Description of the task: Write out, word for word, every line in the data below from the one containing "(993, 108) none" to the one containing "[1229,201,1266,216] 100 ->", both of them included.

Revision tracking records
........

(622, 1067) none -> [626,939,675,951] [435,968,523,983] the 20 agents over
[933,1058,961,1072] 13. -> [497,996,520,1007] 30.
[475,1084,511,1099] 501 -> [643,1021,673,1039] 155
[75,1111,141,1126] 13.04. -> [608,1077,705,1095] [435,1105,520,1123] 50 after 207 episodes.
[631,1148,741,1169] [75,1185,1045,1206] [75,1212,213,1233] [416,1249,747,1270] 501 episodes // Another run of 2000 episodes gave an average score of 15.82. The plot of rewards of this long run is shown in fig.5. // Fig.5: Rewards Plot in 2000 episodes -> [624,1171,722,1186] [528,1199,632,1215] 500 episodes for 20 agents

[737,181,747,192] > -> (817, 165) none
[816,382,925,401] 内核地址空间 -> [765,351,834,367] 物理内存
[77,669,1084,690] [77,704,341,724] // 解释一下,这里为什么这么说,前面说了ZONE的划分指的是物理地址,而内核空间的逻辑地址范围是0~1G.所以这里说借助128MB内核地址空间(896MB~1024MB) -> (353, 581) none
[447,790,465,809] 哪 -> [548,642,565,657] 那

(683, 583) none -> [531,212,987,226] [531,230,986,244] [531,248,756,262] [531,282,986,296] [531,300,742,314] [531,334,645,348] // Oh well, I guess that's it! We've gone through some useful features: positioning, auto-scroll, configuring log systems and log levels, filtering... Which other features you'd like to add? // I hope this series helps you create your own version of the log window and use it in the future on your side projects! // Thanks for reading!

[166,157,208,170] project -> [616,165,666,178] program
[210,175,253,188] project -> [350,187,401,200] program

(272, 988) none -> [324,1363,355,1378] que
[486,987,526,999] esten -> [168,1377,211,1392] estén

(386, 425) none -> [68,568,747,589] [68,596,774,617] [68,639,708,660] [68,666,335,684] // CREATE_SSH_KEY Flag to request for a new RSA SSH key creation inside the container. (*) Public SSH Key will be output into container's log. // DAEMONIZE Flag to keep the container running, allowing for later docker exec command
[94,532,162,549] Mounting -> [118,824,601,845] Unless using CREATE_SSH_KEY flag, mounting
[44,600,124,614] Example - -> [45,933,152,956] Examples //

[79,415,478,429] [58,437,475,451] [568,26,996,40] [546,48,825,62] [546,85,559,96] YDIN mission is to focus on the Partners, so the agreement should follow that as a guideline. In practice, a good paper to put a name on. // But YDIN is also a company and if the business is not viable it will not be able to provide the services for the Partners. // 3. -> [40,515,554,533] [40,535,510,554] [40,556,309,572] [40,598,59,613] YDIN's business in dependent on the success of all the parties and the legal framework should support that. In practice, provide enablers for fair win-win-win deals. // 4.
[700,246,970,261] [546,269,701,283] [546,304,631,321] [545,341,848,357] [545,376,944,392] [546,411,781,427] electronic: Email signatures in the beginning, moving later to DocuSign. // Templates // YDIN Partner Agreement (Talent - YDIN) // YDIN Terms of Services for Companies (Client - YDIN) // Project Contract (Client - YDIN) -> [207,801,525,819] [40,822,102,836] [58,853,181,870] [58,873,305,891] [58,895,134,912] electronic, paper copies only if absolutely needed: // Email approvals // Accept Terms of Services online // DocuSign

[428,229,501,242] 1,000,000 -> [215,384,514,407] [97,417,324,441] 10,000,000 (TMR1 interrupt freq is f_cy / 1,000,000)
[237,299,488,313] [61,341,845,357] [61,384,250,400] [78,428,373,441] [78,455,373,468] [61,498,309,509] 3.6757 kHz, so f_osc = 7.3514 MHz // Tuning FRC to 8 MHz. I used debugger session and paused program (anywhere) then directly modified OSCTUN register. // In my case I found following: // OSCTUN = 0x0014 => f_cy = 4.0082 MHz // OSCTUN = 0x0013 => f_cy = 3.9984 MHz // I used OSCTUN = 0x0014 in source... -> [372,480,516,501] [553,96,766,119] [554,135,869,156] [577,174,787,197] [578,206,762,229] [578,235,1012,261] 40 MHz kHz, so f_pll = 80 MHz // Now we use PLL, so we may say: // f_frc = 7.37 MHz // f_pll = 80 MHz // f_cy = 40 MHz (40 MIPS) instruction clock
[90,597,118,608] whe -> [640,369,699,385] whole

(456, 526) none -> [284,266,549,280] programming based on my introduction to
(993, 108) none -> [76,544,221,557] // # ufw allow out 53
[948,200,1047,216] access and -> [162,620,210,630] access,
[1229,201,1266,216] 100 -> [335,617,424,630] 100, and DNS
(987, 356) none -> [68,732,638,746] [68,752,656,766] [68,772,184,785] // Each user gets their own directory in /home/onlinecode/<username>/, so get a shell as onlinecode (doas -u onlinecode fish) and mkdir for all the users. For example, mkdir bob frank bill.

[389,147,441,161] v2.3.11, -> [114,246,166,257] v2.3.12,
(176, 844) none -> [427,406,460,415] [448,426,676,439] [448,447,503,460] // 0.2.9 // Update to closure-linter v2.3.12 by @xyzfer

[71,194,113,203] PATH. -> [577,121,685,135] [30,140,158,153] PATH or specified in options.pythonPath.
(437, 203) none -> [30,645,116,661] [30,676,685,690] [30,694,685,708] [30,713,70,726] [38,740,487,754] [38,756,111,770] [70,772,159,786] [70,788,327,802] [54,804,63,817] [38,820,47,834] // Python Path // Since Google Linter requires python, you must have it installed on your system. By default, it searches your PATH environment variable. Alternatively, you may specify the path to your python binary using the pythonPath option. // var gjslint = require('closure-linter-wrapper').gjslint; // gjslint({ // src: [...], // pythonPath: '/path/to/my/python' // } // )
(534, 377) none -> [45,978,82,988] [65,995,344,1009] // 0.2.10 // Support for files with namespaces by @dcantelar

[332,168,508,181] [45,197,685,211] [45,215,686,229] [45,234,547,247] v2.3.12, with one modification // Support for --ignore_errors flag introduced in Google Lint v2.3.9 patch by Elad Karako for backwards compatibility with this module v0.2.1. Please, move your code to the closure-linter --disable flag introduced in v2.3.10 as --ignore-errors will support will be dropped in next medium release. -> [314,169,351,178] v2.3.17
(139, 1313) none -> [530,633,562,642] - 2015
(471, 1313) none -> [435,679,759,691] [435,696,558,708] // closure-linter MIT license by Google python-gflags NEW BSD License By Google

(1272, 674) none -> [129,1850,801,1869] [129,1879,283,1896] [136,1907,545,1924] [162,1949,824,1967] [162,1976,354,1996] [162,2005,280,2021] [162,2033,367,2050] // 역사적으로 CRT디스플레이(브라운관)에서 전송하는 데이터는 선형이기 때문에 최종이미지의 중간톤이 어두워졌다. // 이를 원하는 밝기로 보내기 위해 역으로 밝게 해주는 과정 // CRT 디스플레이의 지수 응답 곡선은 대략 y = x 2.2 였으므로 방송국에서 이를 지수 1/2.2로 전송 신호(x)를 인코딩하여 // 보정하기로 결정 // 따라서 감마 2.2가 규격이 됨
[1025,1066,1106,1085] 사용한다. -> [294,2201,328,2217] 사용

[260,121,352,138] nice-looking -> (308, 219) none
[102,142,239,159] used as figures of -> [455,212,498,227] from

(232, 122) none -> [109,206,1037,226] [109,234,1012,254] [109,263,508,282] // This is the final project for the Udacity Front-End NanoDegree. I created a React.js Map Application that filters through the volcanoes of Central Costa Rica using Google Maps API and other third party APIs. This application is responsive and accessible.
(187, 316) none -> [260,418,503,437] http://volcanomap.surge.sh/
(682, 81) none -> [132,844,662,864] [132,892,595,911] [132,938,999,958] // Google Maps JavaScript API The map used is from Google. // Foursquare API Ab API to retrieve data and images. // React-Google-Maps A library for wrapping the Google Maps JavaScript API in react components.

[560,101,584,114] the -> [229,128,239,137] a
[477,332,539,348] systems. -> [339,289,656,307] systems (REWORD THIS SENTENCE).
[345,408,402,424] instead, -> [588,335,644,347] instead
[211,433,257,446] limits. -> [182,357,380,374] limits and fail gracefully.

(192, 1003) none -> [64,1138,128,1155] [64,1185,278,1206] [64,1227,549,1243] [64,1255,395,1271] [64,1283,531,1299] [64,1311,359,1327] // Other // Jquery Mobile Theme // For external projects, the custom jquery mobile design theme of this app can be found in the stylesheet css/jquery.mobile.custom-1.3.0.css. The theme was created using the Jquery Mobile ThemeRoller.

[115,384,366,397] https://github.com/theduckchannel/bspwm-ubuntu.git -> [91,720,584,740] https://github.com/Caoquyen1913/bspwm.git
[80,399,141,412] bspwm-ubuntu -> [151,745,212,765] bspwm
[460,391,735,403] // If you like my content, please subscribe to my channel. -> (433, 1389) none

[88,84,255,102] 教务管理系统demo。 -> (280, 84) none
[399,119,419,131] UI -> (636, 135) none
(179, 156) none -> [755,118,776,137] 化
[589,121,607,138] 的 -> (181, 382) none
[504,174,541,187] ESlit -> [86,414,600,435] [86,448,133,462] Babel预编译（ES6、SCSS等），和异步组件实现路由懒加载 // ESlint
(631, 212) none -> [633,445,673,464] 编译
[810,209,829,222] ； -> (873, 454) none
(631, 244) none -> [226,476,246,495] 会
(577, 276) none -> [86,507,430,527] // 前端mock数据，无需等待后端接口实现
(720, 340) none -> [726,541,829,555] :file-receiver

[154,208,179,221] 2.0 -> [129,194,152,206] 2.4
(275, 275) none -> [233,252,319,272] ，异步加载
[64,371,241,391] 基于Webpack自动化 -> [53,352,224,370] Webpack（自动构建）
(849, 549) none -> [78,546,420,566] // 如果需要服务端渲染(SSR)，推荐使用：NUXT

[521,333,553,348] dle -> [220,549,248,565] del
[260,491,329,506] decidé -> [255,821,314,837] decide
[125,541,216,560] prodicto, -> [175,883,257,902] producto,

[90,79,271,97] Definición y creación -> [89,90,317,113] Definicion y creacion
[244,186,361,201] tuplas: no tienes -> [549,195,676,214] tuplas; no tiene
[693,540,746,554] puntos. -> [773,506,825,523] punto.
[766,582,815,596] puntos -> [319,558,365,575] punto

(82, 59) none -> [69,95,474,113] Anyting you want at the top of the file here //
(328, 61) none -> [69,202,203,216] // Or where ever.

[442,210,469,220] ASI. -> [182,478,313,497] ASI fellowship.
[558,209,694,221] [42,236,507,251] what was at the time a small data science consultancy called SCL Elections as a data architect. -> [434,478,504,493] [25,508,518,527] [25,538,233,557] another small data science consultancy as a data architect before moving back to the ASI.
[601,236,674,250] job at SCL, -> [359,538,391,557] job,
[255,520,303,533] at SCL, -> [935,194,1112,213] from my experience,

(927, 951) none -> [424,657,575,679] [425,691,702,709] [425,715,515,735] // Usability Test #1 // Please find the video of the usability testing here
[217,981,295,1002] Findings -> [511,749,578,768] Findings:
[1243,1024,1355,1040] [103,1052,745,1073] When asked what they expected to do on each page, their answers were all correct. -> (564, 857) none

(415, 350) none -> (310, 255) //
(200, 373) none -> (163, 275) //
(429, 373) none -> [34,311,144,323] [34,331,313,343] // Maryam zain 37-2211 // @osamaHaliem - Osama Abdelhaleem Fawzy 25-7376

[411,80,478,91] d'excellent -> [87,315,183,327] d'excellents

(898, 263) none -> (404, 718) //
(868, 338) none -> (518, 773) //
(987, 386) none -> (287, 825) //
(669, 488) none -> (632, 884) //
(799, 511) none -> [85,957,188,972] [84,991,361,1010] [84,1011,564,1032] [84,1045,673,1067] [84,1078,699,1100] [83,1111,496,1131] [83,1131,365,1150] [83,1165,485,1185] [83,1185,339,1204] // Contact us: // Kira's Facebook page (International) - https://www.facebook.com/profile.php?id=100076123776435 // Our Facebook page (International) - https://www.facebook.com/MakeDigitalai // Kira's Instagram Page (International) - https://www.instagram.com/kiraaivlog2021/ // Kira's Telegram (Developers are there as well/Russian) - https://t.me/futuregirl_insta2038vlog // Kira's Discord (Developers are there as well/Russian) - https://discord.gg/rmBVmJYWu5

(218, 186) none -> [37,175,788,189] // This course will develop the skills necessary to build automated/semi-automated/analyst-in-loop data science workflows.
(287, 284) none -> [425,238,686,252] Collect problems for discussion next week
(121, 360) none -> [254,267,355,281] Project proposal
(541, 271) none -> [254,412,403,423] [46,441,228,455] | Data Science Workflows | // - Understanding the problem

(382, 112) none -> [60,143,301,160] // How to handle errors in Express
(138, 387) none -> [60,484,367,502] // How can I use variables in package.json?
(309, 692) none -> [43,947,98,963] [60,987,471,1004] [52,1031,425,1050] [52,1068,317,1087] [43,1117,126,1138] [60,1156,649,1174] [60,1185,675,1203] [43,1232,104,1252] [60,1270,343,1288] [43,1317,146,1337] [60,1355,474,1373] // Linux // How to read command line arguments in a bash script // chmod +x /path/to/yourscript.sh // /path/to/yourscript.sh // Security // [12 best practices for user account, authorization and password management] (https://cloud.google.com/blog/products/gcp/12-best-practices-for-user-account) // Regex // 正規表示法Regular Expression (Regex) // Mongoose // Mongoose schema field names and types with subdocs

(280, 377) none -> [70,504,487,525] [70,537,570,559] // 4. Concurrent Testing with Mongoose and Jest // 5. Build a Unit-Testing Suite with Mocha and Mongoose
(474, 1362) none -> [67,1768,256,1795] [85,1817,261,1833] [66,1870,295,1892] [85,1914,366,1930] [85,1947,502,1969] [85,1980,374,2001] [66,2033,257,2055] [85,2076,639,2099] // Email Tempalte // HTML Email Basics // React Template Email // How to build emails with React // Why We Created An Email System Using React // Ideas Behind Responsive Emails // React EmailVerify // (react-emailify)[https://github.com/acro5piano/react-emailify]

........

Expected output:
(993, 108) none -> [76,544,221,557] // # ufw allow out 53
[948,200,1047,216] access and -> [162,620,210,630] access,
[1229,201,1266,216] 100 -> [335,617,424,630] 100, and DNS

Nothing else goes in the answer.